When I was at Kickstarter as the Head of Publishing Outreach, I was given an impossibly large remit: bring publishing creators to the platform and help them succeed. With no other guidelines or guardrails from leadership, I realized I had to make my own so I could focus on creating the greatest impact with my work.
Back in 2015, I chose three areas of focus, to which I remained dedicated to for the rest of my time at Kickstarter. I focused on working with independent book publishers, since they're doing some of the most interesting and vital work in the book field, and a small amount of money goes a very very long way at an independent press, and because the Big 5 openly "borrow" successful strategies developed by indie presses. (Remember that whole "farm team" thing?) I also focused on supporting and celebrating marginalized voices, and literary organizations and community spaces.
An incredible element of my role at Kickstarter was that it was literally my full time job to research the whole literary field, develop a perspective, and reach out to people doing the most exciting things to see if I could help them raise money and build community on the internet.

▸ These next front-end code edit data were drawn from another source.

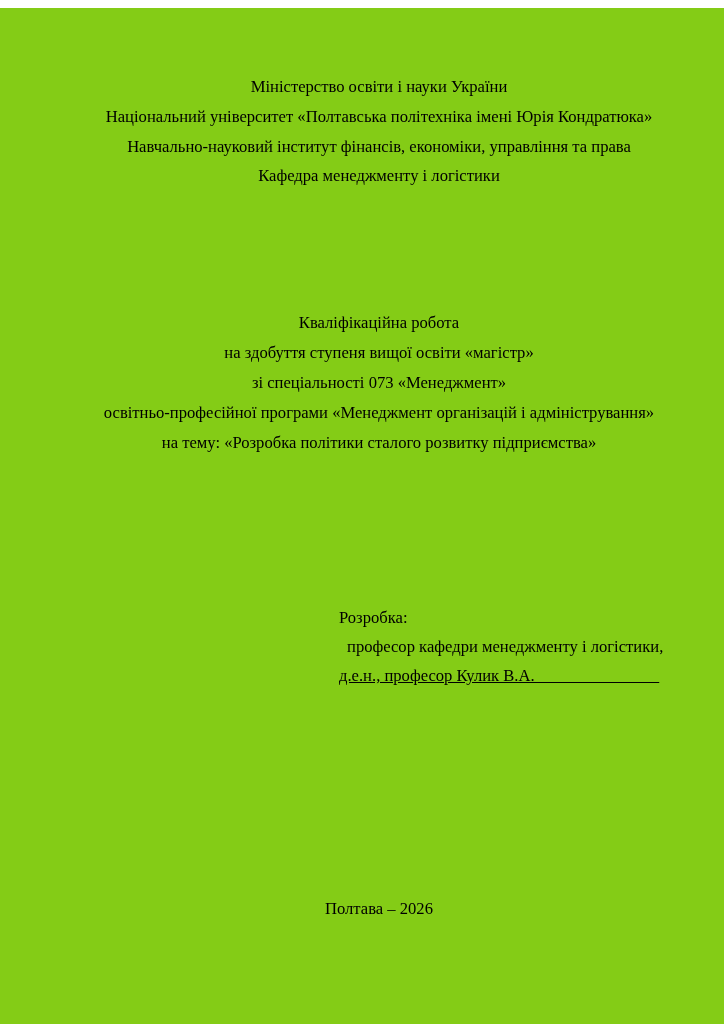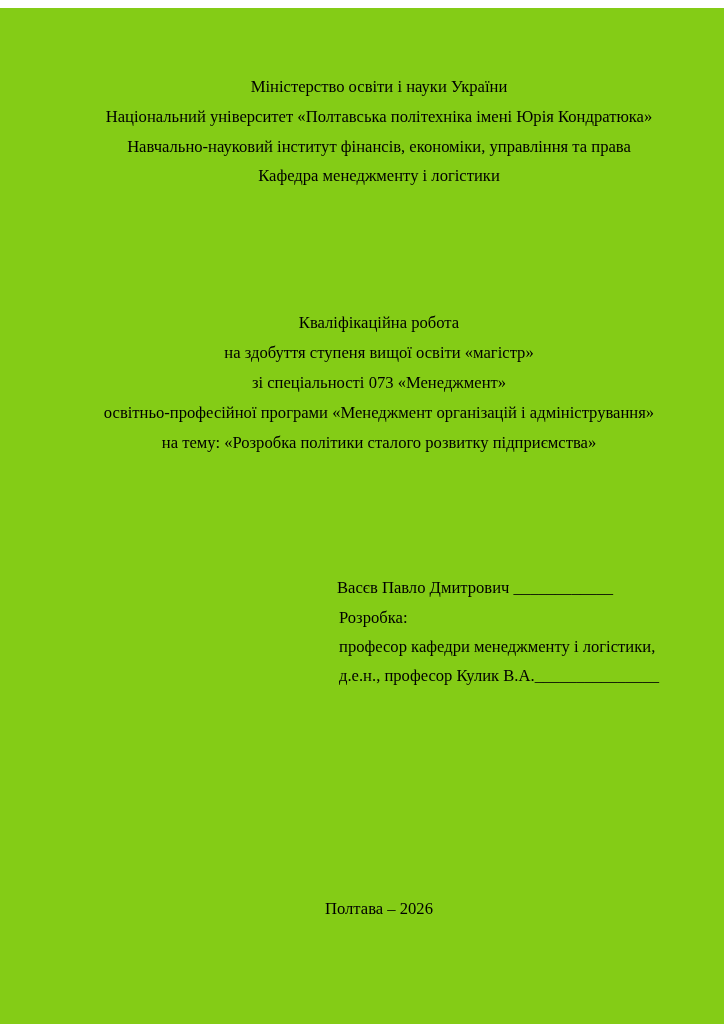"Васєв Павло Дмитрович ____________" div.line { html: <div>Васєв Павло Дмитрович ____________</div> -> none }
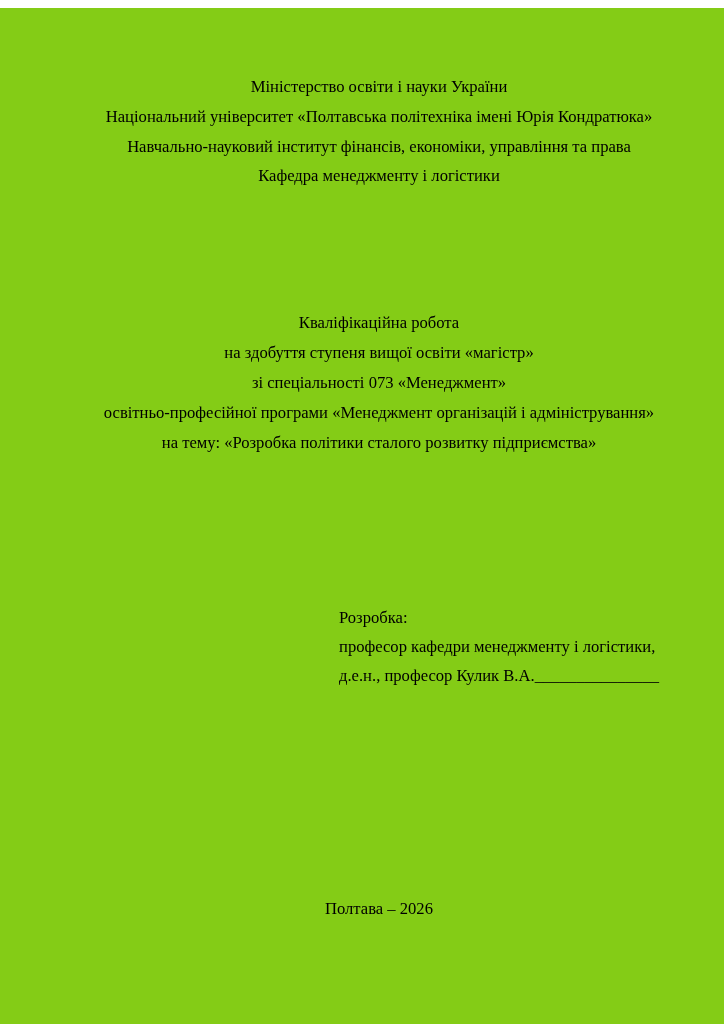"професор кафедри менеджменту і" div.line { margin-left: none -> 8px }
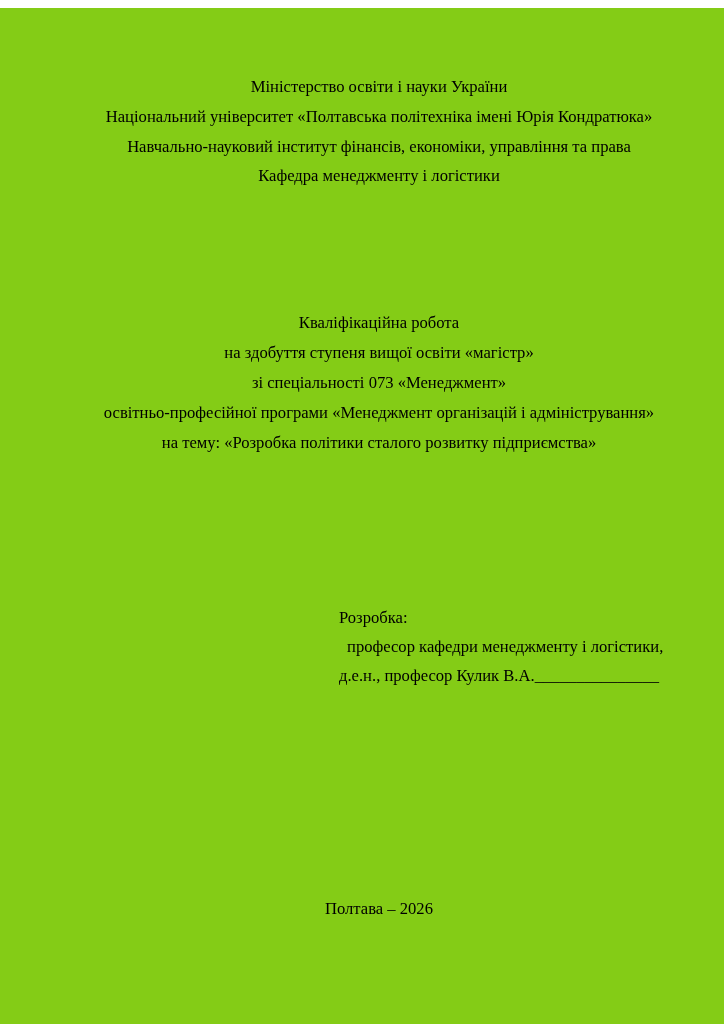"д.е.н., професор Кулик" div.line { text-decoration: none -> underline }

One of the most exciting things I found during that time was the Northern Fiction Alliance, a group founded by several independent publishers in the UK.
Founded in 2016 by four of the UK’s leading independents – Manchester’s Comma Press, Leeds’s Peepal Tree Press, Liverpool’s Dead Ink Books, and Sheffield’s And Other Stories – the Northern Fiction Alliance is a radical publishing collective devised to showcase the creativity, diversity and spirit of risk-taking that sets publishers in the North of England apart.
They published an open letter to challenge and inspire the field, and collaborated with each other in a variety of ways.
But this is only one of the many ways independent presses are connecting to and collaborating with each other.
Stateside, the Community of Literary Magazines and Presses serves and connects independent book and magazine publishers under the visionary and unflappable leadership of Mary Gannon.
Anne Trubek, founder and publisher of Belt Publishing, is a standout voice sharing information and the inner workings of an independent press.
The annual AWP Conference is a great opportunity for independent publishers to talk to each other and learn what other publishers in the field are thinking about and publishing.
And back in 2019, a dozen brilliant people from book, comics, and magazine publishing, literary organizations and spaces, and beyond, joined me to create The Next Page Conference, a hybrid virtual conference that invited people from around those fields to share information and ideas, and collaborate to improve the field for all of us. I spoke about my vision for publishing collaboration at about minute 6:45 in the introduction.
There are so many ways that independent presses and publishers are already collaborating and sharing information, formally and informally.
As small fish, we can be quick and nimble, and we can thrive in the waters that are too shallow for the whales to enter. And when we swim further out to the wild and wondrous deeper waters, we can join together to do things that would never be possible for one of us alone.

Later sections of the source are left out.